Natural lifespans are limited, so they at once relinquished the conditioned path and wished to seek the unconditioned principles. Following a worldly path to repay parents will only benefit them for one lifetime. Using the Buddha-Dharma to repay parents will benefit them for 10,000 kalpas.
So, utilizing their bodies, “they at once relinquished the conditioned path.” Worldly conditioned phenomena are all families in the world, all worldly fame, profit and status and all worldly pleasures. These are all conditioned phenomena. “They at once relinquished the conditions path.”
They abandoned these conditioned phenomena “and wished to seek the unconditioned principles.” These are the true principles, the unconditioned Dharma.
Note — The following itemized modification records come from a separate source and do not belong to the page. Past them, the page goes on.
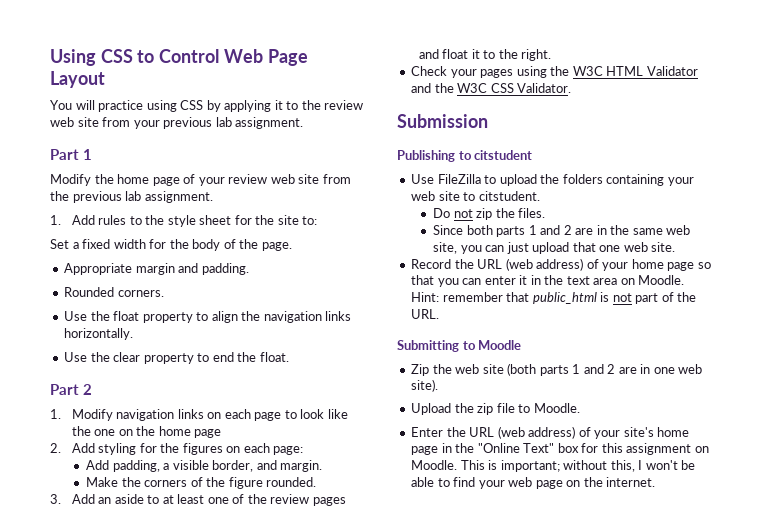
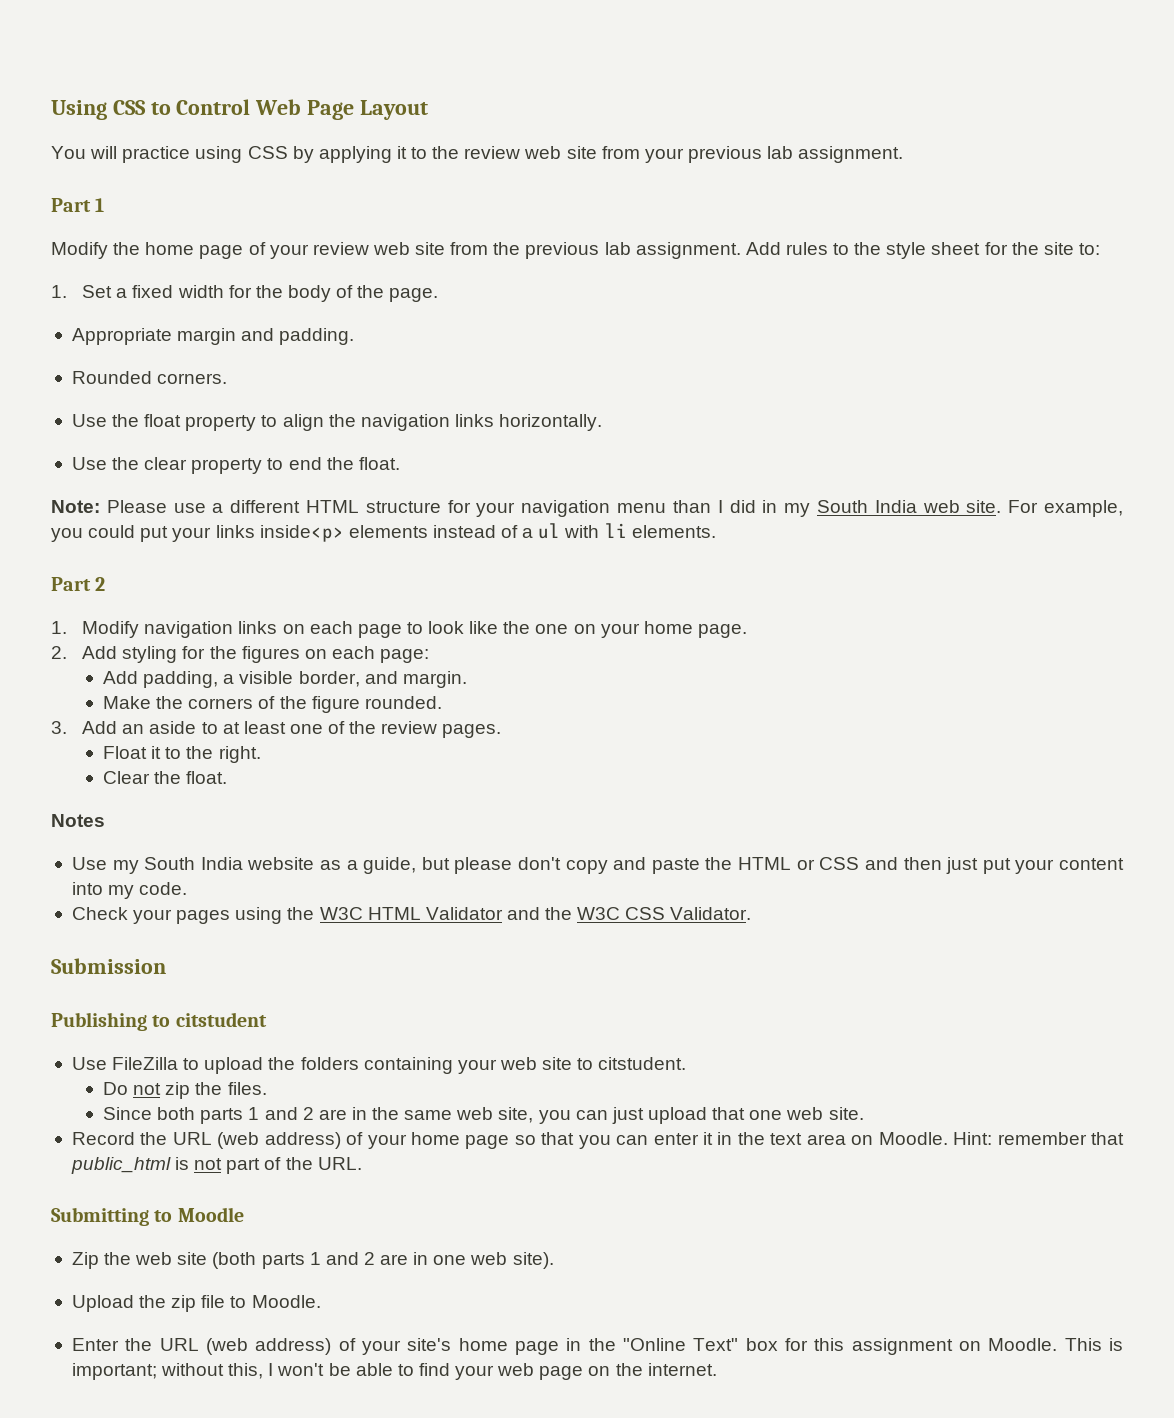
- Modify the home page of your review web site from the previous lab assignment.
- 1. Add rules to the style sheet for the site to:
+ Modify the home page of your review web site from the previous lab assignment. Add rules to the style sheet for the site to:
- Set a fixed width for the body of the page.
+ 1. Set a fixed width for the body of the page.
+ Note: Please use a different HTML structure for your navigation menu than I did in my South India web site. For example, you could put your links inside<p> elements instead of a ul with li elements.
- 1. Modify navigation links on each page to look like the one on the home page
+ 1. Modify navigation links on each page to look like the one on your home page.
- 3. Add an aside to at least one of the review pages and float it to the right.
+ 3. Add an aside to at least one of the review pages.
+ Float it to the right.
+ Clear the float.
+ Notes
+ Use my South India website as a guide, but please don't copy and paste the HTML or CSS and then just put your content into my code.

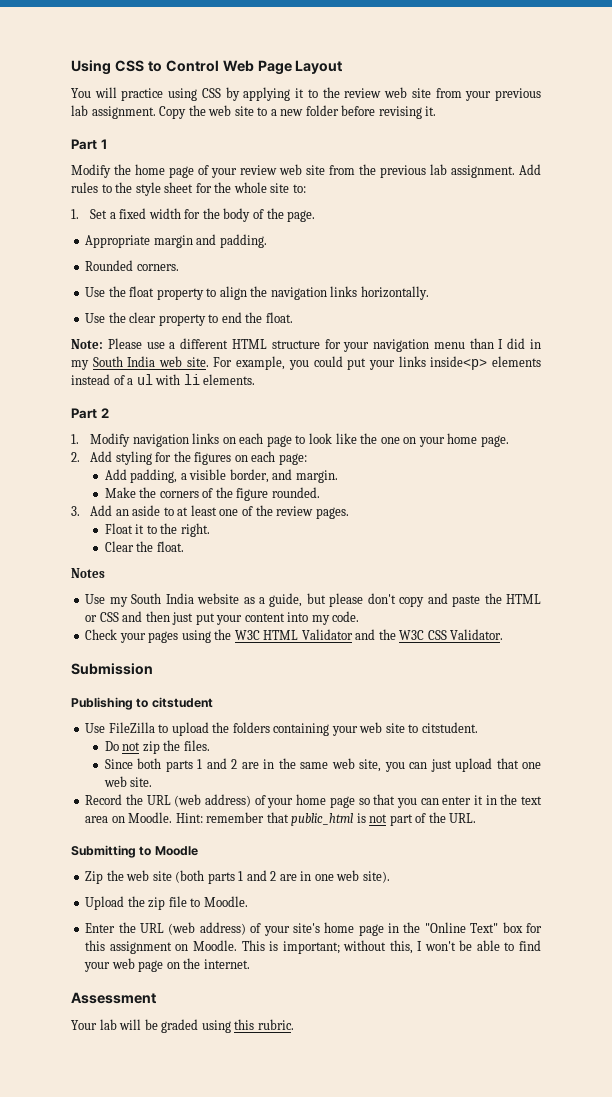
+ Copy the web site to a new folder before revising it.
- Add rules to the style sheet for the site to:
+ Add rules to the style sheet for the whole site to:
+ Assessment
+ Your lab will be graded using this rubric.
These are the natural principles; they “wished to seek the unconditioned principles. Following a worldly path to repay parents.”
This is using a worldly path to repay our parents. Though their mothers gave birth to them, the sons bid farewell to their mothers; they took leave from their mothers. Though their mothers were reluctant, this was the way it was. This is common sense, the way of the secular world. To engage in spiritual practice is to requite our parents’ gratitude.
So, “following a worldly path to repay parents.” This is one lifetime; it may be filial piety, but it spans only a single lifetime. If we engage in spiritual practice, we can transform them life after life. This is how it is in the mundane world, how people live their lives in the world, how it is in families. So, no matter how filial one may be, one can only be that way for one lifetime. “Using the Buddha-Dharma to repay parents will benefit them for 10,000 kalpas.”
“Their mothers all wept and saw them off. The 16 princes were not born to the same mother.” Here, it explains to everyone, “Thus, it says their mothers. The loving affections of flesh and blood are difficult to sever or relinquish.”
Their mothers all wept and saw them off: The 16 princes were not born to the same mother. Thus, it says their mothers. The loving affections of flesh and blood are difficult to sever or relinquish. The attachment of their affection for their sons painfully tore at their hearts. Signs of their grief were dispersed through all their orifices. Thus, they wept as they saw them off. This was because they loved their sons, also because recently their husband had attained the Path.
“The attachment of their affection for their sons.” This was painful for them. “Signs of their grift.” This was them crying miserably. Because the mothers were sending their sons off to renounce the lay life, [grief] “was dispersed through all their orifices. Thus, they wept as they saw them off.” Through all their nine orifices came the discharge of their grievous weeping. Water backs up, venting through the seven orifices. This means they were in extreme pain. “This was because they loved their sons” and “also because recently their husband had attained the Path.”
Water backs up, venting through the seven orifices. On one hand, they were sending their sons off, but on the other, they also saw their prince who had left so long ago and had attained Buddhahood. These were ordinary emotions that bind endlessly.
In summary, we should understand that [it was our parents] who gave us life, our bodies, in this world. They have given us our reward-bodies, so sow should we use them? We came from our father’s sperm and mother’s egg. True filial piety does not last just one lifetime, but it should continue lifetime after lifetime. One son renouncing the lay life can liberate many generations of ancestors. This is what the ancients used to say.
In summary, in our daily living, this is how we engage in spiritual practice using the body of joyful use to benefit others, benefiting one another while benefiting the world. This is purpose of our incarnation in the world. So, let us always be mindful!